Goal of the exercise: Copy the lines below, beginning with the one that contains "margin-bottom: 8px;" and continuing through the final line, exactly as written and with no other lines.

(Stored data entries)
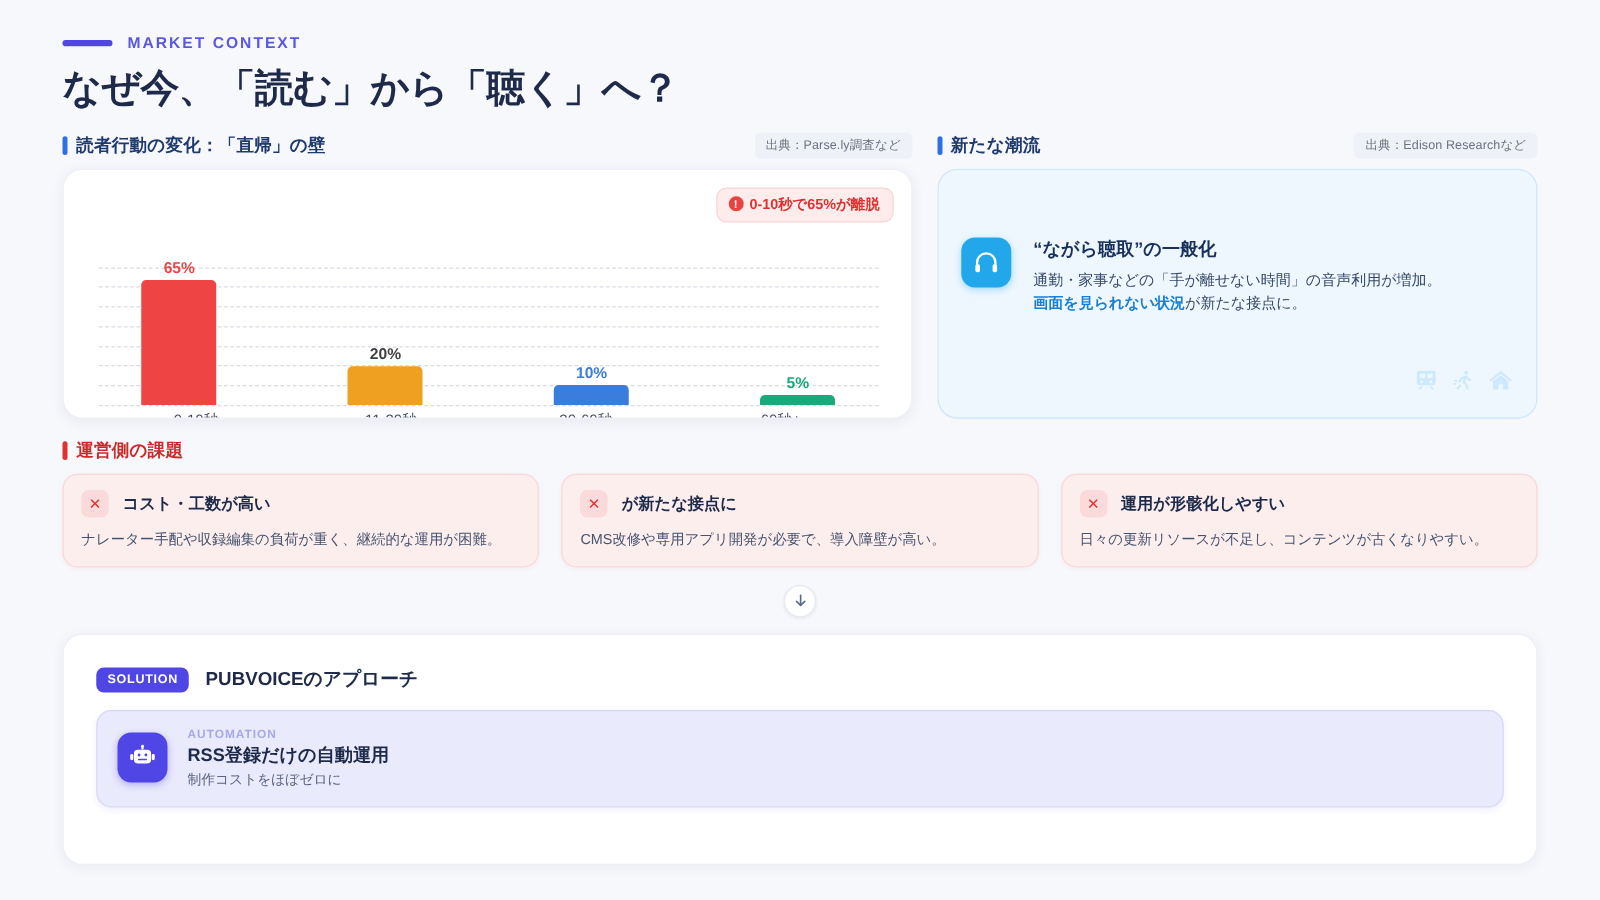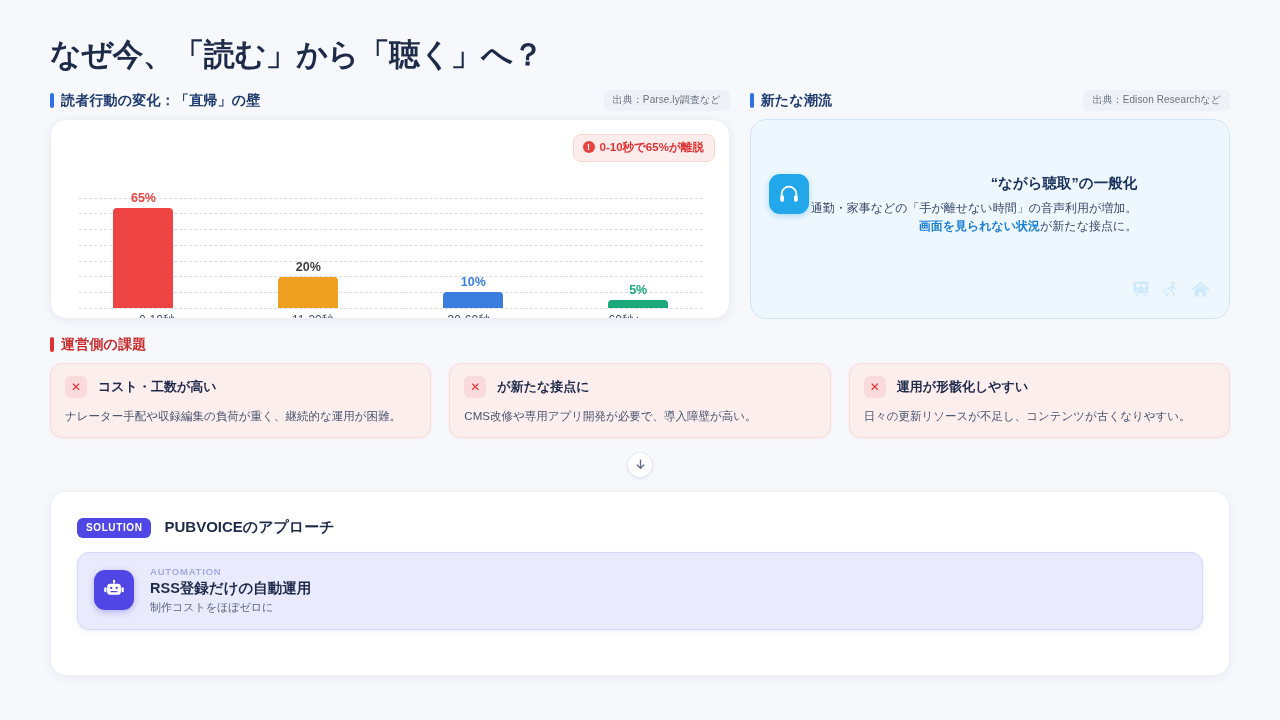--- a/index.html
+++ b/index.html
@@ -54,21 +54,21 @@
     line-height: 1.25;
   }
 
   
   .columns {
     margin-top: 16px;
     display: flex;
     gap: 20px;
   }
   .col-left  { width: 682px; }
-  .col-right { width: 482px; text-align: right; }
+  .col-right { width: 482px; }
 
   .section-head {
     display: flex;
     align-items: center;
     height: 20px;
     margin-bottom: 8px;
   }
   .sec-bar {
     width: 4px;
     height: 15px;
@@ -200,21 +200,21 @@
   .trend-card {
     position: relative;
     height: 200px;
     background: #eef7fe;
     border: 1.5px solid #cfe6fa;
     border-radius: 16px;
     overflow: hidden;
   }
   .trend-inner {
     display: flex;
-    gap: 2px;
+    gap: 18px;
     padding: 54px 20px 0 18px;
   }
   .trend-ico {
     width: 40px; height: 40px;
     border-radius: 11px;
     background: #22a7eb;
     flex: none;
     display: flex;
     align-items: center;
     justify-content: center;
@@ -377,20 +377,24 @@
   .sol-sub {
     font-size: 11px;
     color: #5a6480;
   }
 </style>
 </head>
 <body>
 
 <div class="page">
 
+  <div class="eyebrow">
+    <div class="eyebrow-dash"></div>
+    <div class="eyebrow-text">MARKET CONTEXT</div>
+  </div>
 
   <h1 class="main-title">なぜ今、「読む」から「聴く」へ？</h1>
 
   <div class="columns">
 
     <div class="col-left">
       <div class="section-head">
         <div class="sec-bar blue"></div>
         <div class="sec-title">読者行動の変化：「直帰」の壁</div>
         <div class="sec-spacer"></div>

Output for this exercise:
     margin-bottom: 8px;
   }
   .sec-bar {
     width: 4px;
     height: 15px;
@@ -200,21 +200,21 @@
   .trend-card {
     position: relative;
     height: 200px;
     background: #eef7fe;
     border: 1.5px solid #cfe6fa;
     border-radius: 16px;
     overflow: hidden;
   }
   .trend-inner {
     display: flex;
-    gap: 2px;
+    gap: 18px;
     padding: 54px 20px 0 18px;
   }
   .trend-ico {
     width: 40px; height: 40px;
     border-radius: 11px;
     background: #22a7eb;
     flex: none;
     display: flex;
     align-items: center;
     justify-content: center;
@@ -377,20 +377,24 @@
   .sol-sub {
     font-size: 11px;
     color: #5a6480;
   }
 </style>
 </head>
 <body>
 
 <div class="page">
 
+  <div class="eyebrow">
+    <div class="eyebrow-dash"></div>
+    <div class="eyebrow-text">MARKET CONTEXT</div>
+  </div>
 
   <h1 class="main-title">なぜ今、「読む」から「聴く」へ？</h1>
 
   <div class="columns">
 
     <div class="col-left">
       <div class="section-head">
         <div class="sec-bar blue"></div>
         <div class="sec-title">読者行動の変化：「直帰」の壁</div>
         <div class="sec-spacer"></div>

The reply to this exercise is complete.